▶ Study material:
-=-=-=-=-

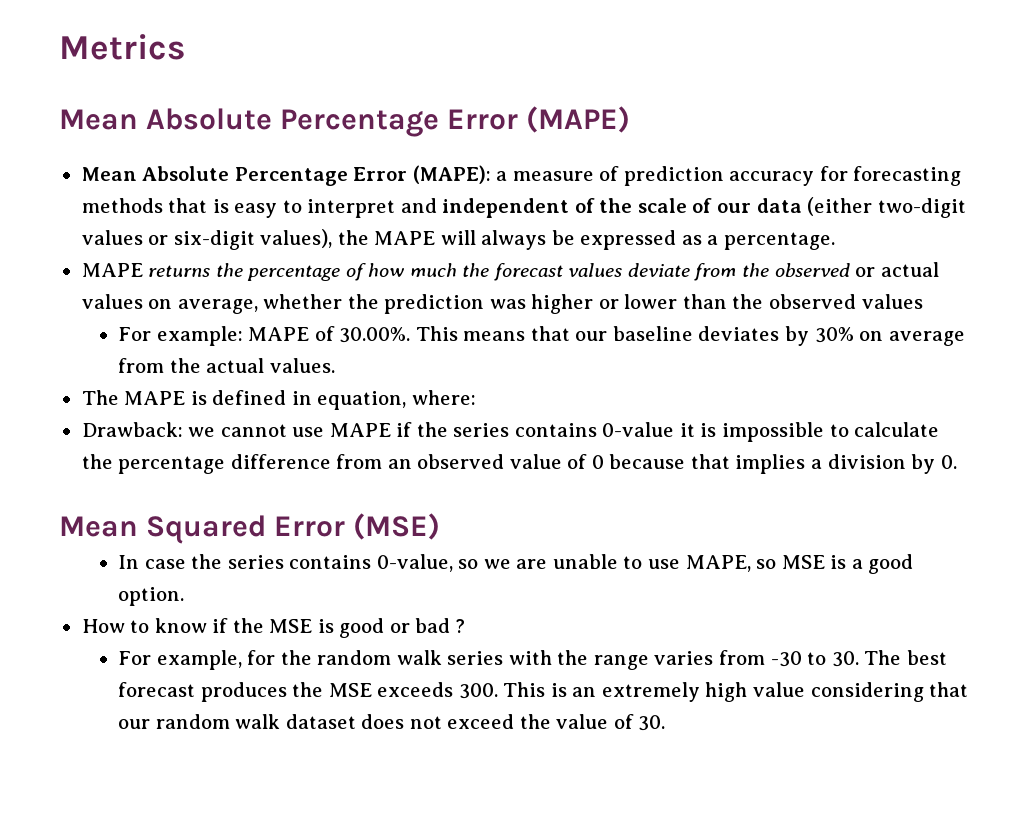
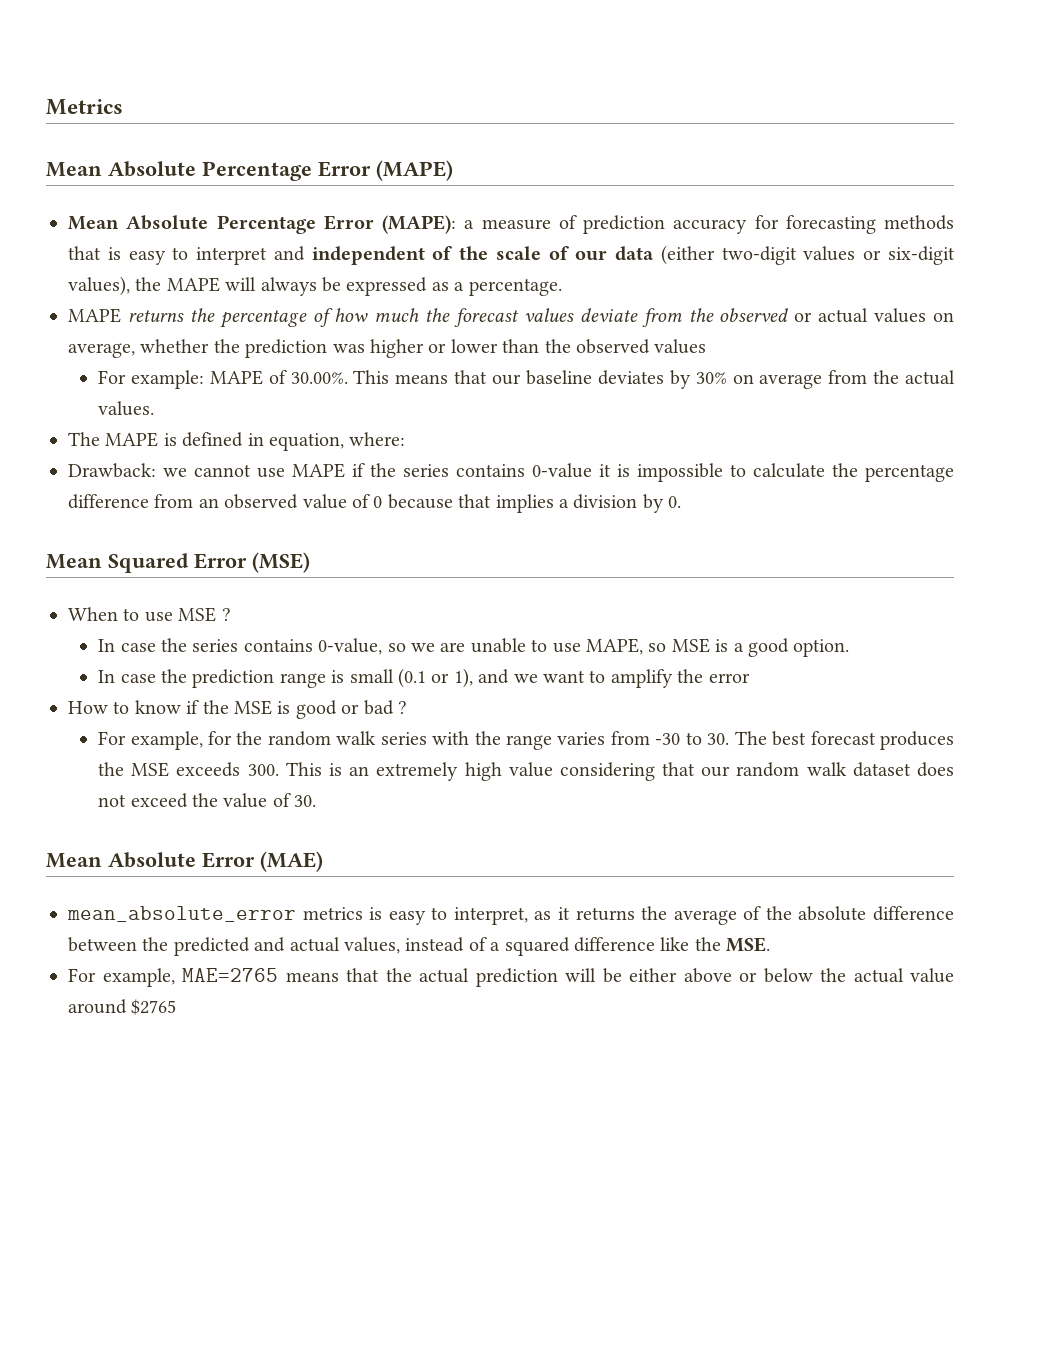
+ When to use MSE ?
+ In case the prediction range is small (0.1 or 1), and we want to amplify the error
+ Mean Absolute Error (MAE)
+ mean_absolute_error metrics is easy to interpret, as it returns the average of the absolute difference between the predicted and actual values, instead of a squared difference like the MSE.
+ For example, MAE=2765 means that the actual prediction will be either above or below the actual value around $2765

-=-=-=-=-

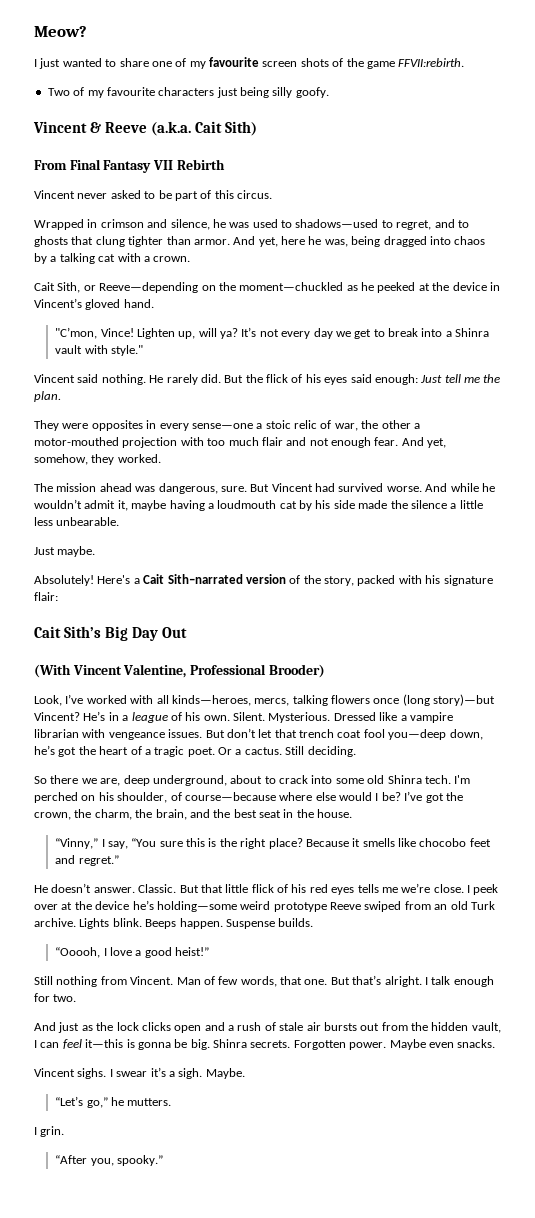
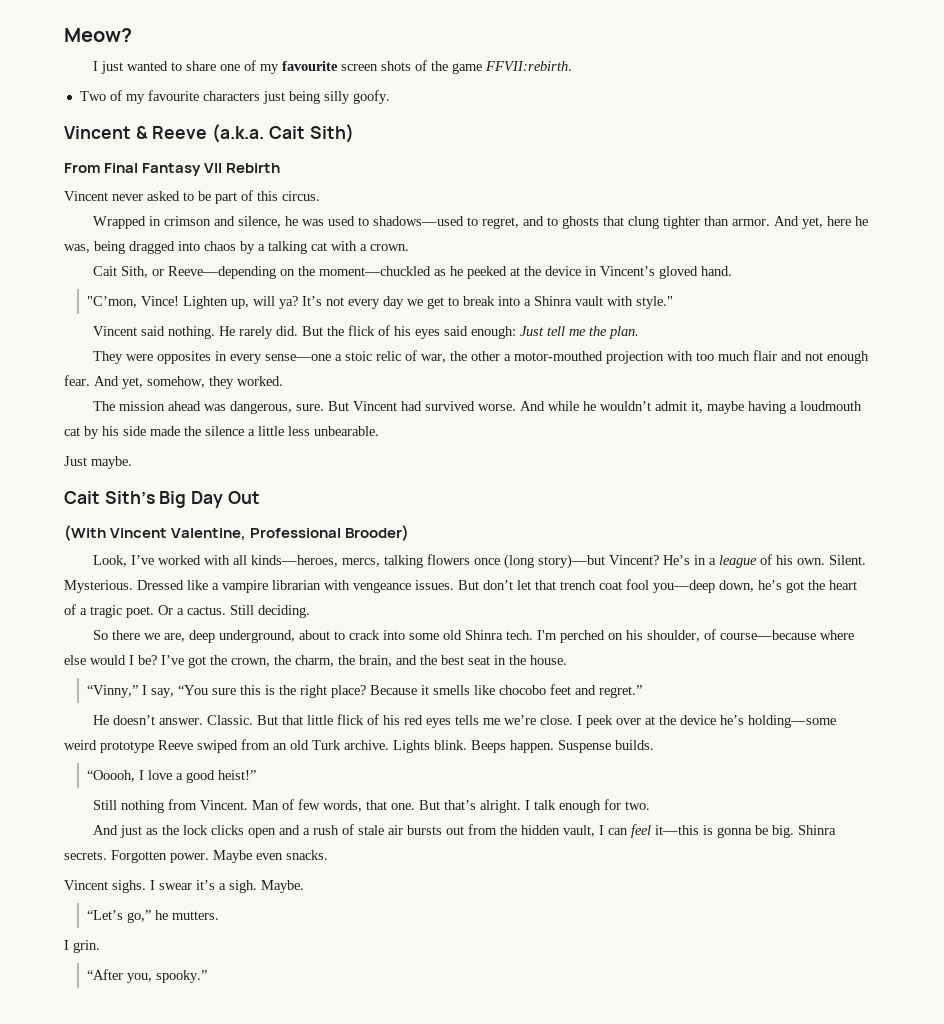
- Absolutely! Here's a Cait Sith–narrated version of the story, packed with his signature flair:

-=-=-=-=-

▶ Problem: Only the lines above starting at the one containing "Absolute Error (MAE)" and ending at the one containing "value around $2765", both included, are to be returned, exactly as they read.

▶ Solved exercise:
+ Mean Absolute Error (MAE)
+ mean_absolute_error metrics is easy to interpret, as it returns the average of the absolute difference between the predicted and actual values, instead of a squared difference like the MSE.
+ For example, MAE=2765 means that the actual prediction will be either above or below the actual value around $2765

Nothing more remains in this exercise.